:: To do ::
Find the line with "en /info (con retain)" in the entries below. Repeat it, every following line, and the line with "LWT envíe offlinelwt)", exactly and with nothing added.

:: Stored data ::

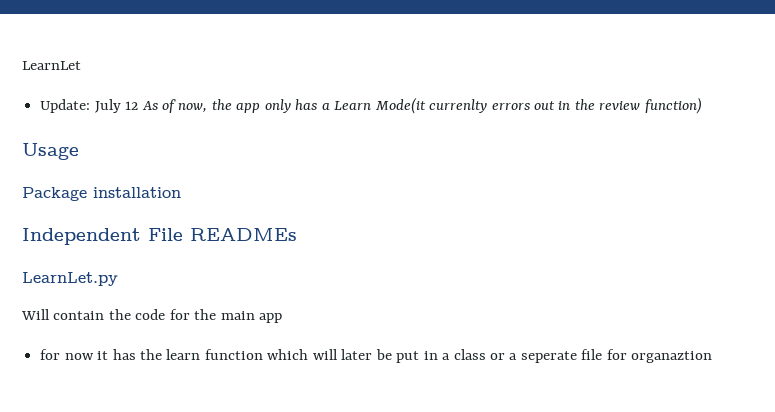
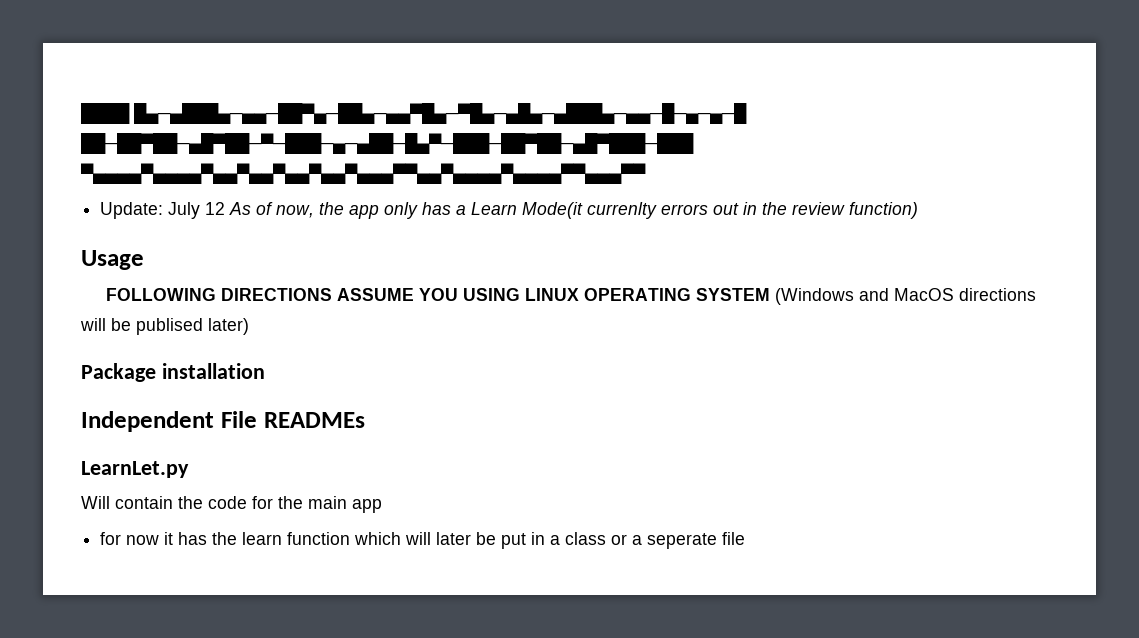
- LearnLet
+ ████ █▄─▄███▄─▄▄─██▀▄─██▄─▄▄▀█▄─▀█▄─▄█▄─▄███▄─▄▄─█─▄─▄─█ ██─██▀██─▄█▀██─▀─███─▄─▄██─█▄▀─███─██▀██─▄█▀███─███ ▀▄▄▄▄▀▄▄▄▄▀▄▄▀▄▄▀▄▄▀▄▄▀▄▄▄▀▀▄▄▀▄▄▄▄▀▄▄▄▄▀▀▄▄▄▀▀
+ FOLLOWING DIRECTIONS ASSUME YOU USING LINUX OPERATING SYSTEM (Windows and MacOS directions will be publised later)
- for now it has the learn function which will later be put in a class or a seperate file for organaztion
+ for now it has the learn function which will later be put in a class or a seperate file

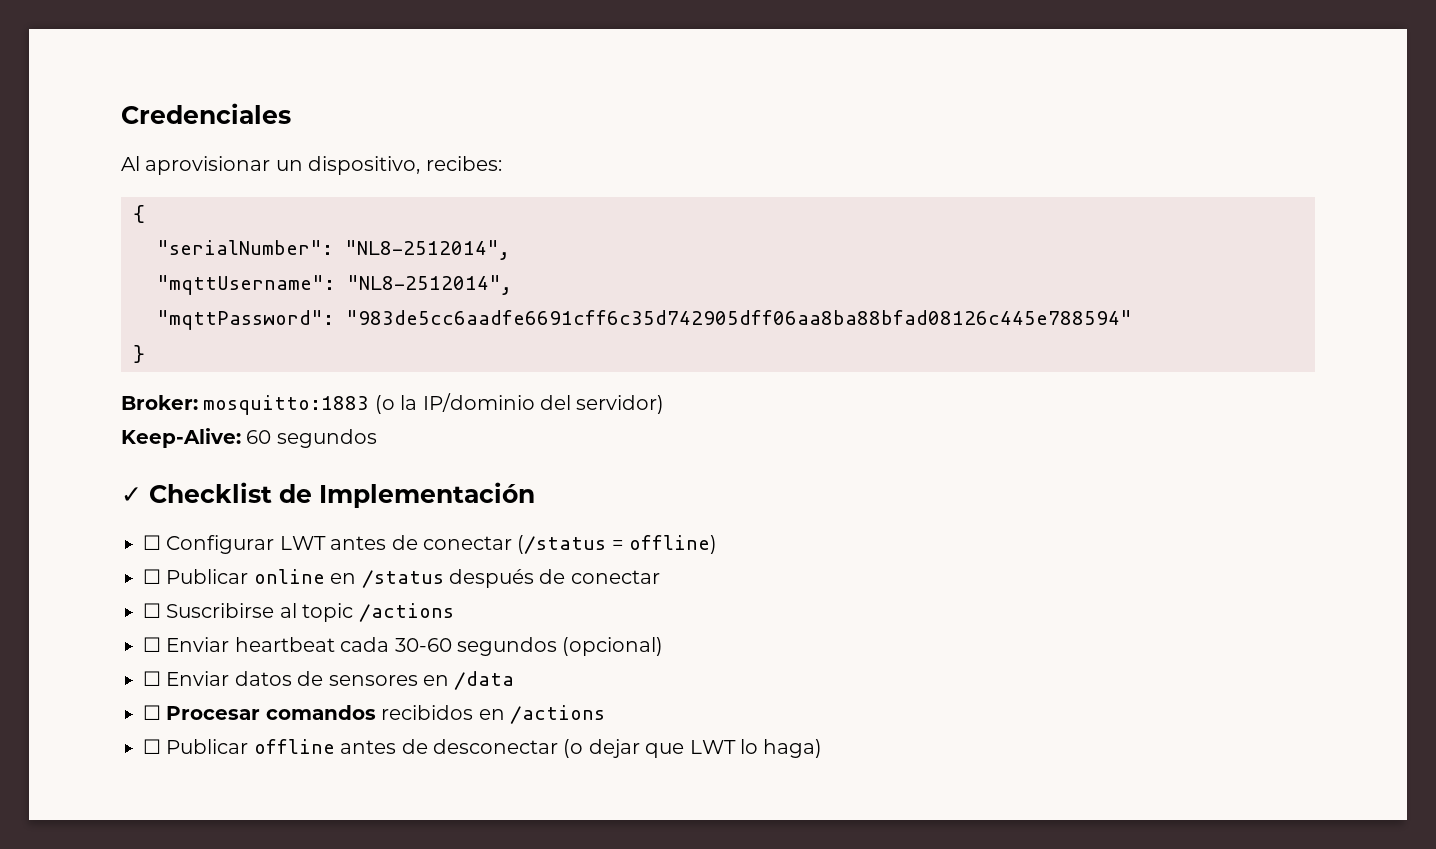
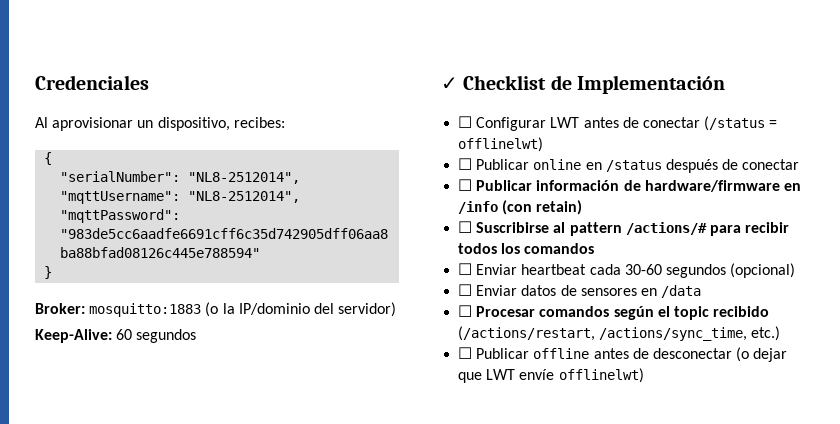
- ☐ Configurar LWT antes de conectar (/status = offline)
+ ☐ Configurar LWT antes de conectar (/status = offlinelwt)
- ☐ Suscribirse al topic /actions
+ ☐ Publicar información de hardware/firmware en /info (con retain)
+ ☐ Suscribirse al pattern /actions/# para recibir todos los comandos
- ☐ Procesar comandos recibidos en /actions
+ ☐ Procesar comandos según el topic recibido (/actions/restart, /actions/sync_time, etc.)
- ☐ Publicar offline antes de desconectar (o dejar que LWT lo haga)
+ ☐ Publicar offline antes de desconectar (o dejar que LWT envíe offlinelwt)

* * *

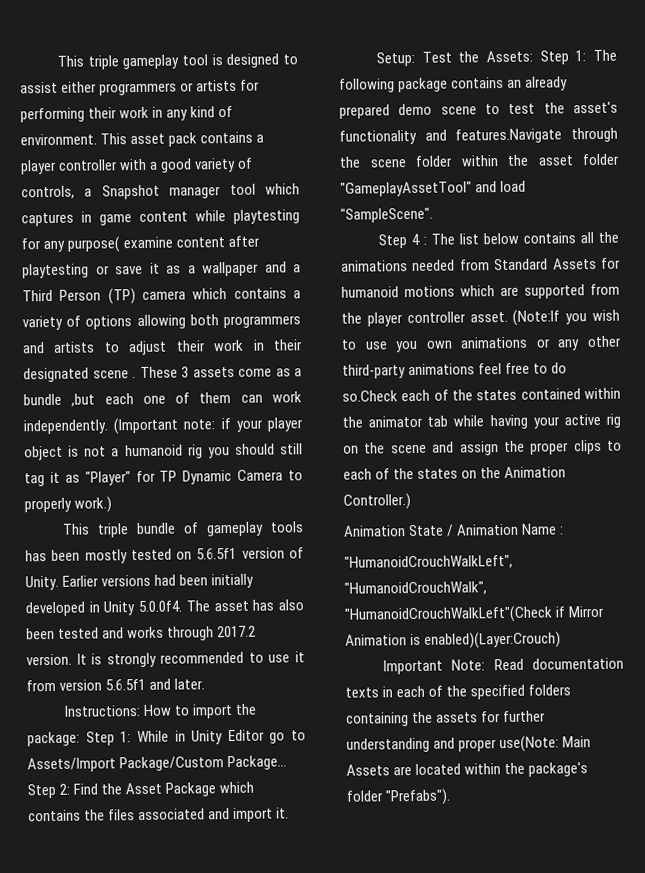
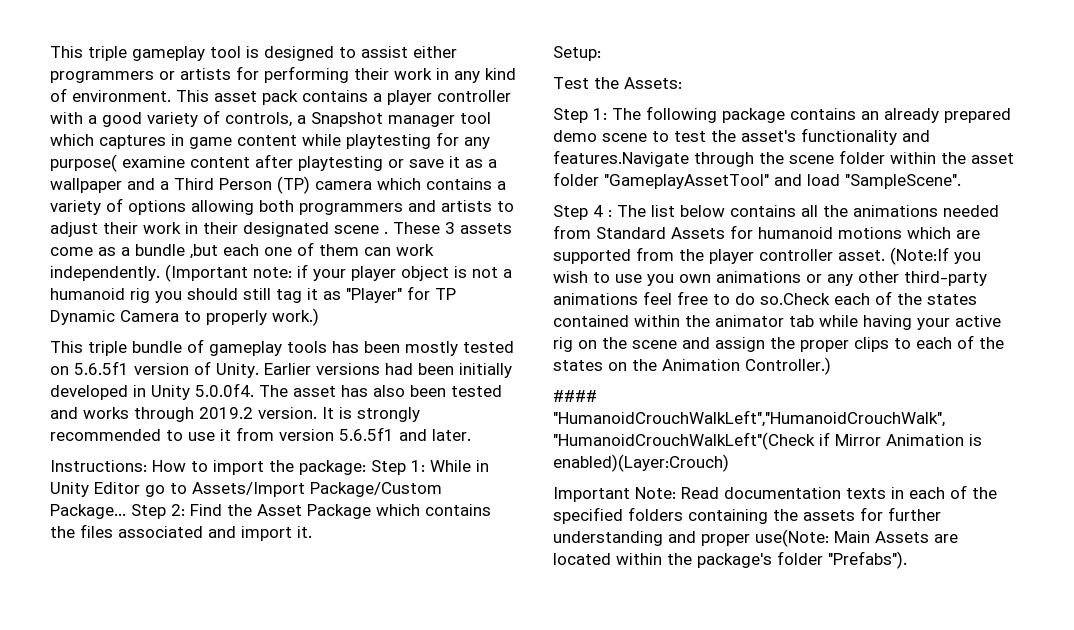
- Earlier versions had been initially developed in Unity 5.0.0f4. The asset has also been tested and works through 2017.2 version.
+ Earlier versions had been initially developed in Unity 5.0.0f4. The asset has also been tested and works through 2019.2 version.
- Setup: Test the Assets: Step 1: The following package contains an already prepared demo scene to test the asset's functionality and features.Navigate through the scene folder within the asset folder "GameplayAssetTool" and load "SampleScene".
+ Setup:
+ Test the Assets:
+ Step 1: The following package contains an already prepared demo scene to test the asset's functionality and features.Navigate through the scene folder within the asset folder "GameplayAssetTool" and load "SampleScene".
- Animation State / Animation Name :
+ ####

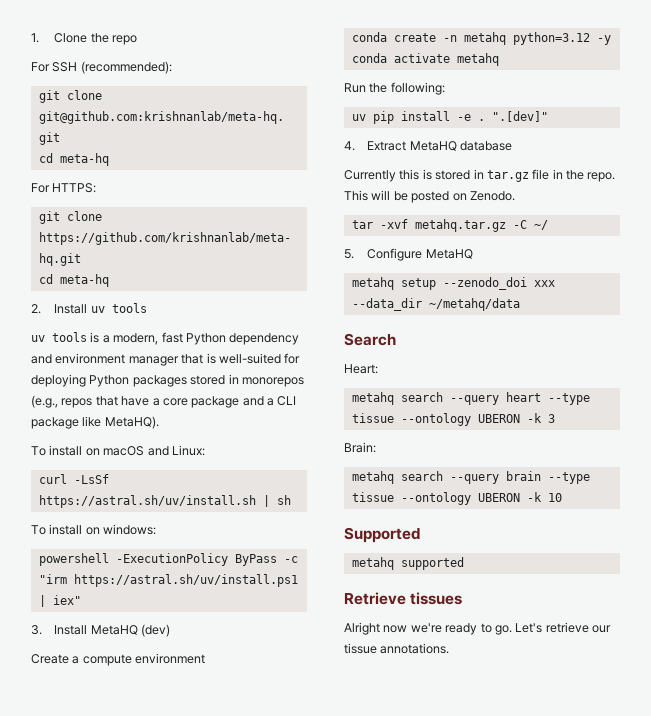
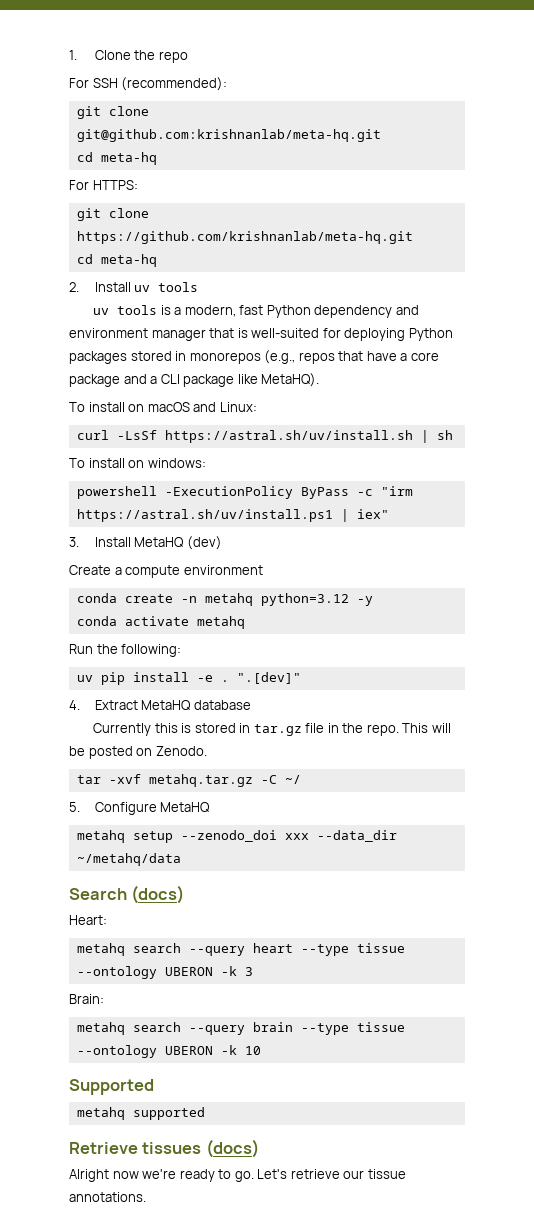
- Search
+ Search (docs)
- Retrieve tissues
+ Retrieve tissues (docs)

:: Solution to this exercise ::
+ ☐ Publicar información de hardware/firmware en /info (con retain)
+ ☐ Suscribirse al pattern /actions/# para recibir todos los comandos
- ☐ Procesar comandos recibidos en /actions
+ ☐ Procesar comandos según el topic recibido (/actions/restart, /actions/sync_time, etc.)
- ☐ Publicar offline antes de desconectar (o dejar que LWT lo haga)
+ ☐ Publicar offline antes de desconectar (o dejar que LWT envíe offlinelwt)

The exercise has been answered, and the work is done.